▸ **EXERCISE DESCRIPTION**: Print the data exactly as written, but leave out each picture.

Modification records:
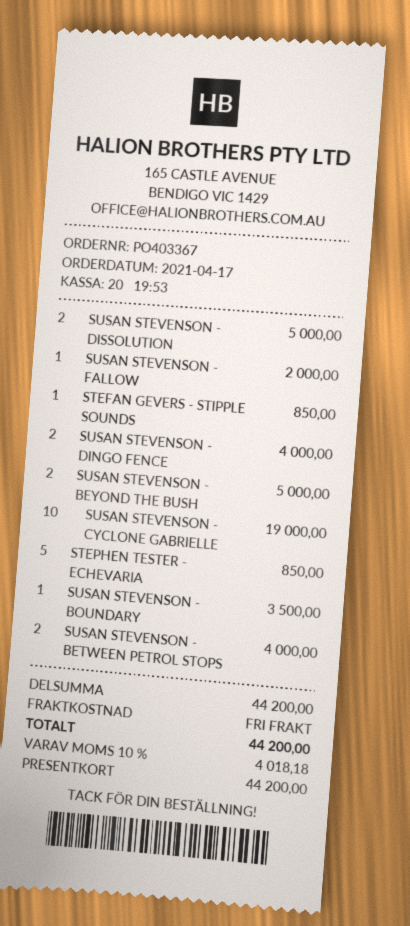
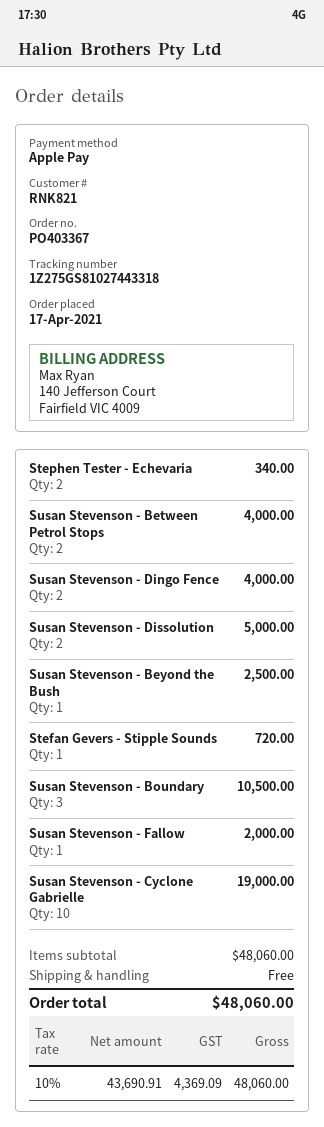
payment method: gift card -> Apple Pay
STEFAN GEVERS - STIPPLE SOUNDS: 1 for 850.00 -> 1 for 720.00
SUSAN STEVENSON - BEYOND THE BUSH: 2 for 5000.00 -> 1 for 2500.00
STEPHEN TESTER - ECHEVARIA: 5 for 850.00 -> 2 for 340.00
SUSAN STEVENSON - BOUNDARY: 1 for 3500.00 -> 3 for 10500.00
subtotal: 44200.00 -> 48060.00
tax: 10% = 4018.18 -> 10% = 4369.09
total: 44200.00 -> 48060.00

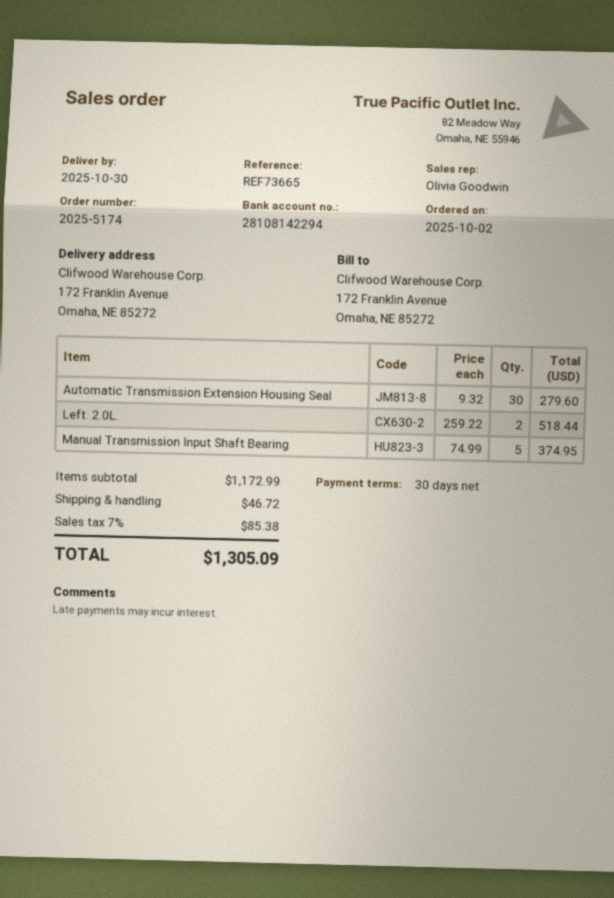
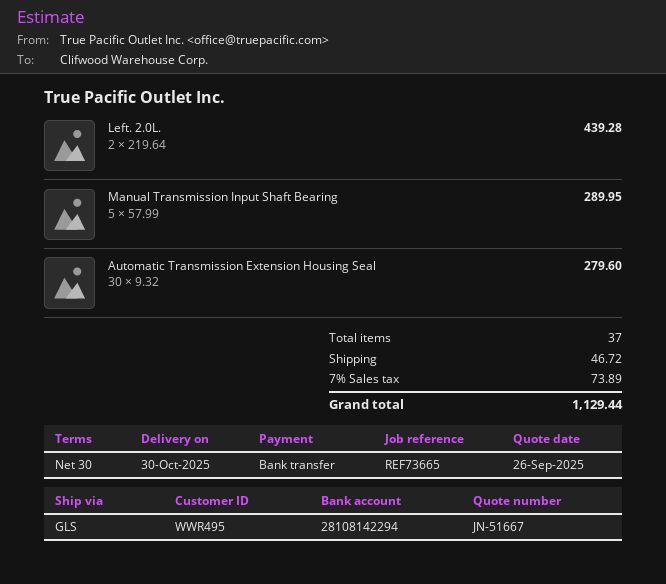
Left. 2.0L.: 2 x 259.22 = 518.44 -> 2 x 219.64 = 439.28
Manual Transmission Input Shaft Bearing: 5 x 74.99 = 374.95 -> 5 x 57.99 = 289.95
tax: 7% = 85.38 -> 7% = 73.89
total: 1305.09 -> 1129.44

▸ **WRITTEN ANSWER**:
payment method: gift card -> Apple Pay
STEFAN GEVERS - STIPPLE SOUNDS: 1 for 850.00 -> 1 for 720.00
SUSAN STEVENSON - BEYOND THE BUSH: 2 for 5000.00 -> 1 for 2500.00
STEPHEN TESTER - ECHEVARIA: 5 for 850.00 -> 2 for 340.00
SUSAN STEVENSON - BOUNDARY: 1 for 3500.00 -> 3 for 10500.00
subtotal: 44200.00 -> 48060.00
tax: 10% = 4018.18 -> 10% = 4369.09
total: 44200.00 -> 48060.00

Left. 2.0L.: 2 x 259.22 = 518.44 -> 2 x 219.64 = 439.28
Manual Transmission Input Shaft Bearing: 5 x 74.99 = 374.95 -> 5 x 57.99 = 289.95
tax: 7% = 85.38 -> 7% = 73.89
total: 1305.09 -> 1129.44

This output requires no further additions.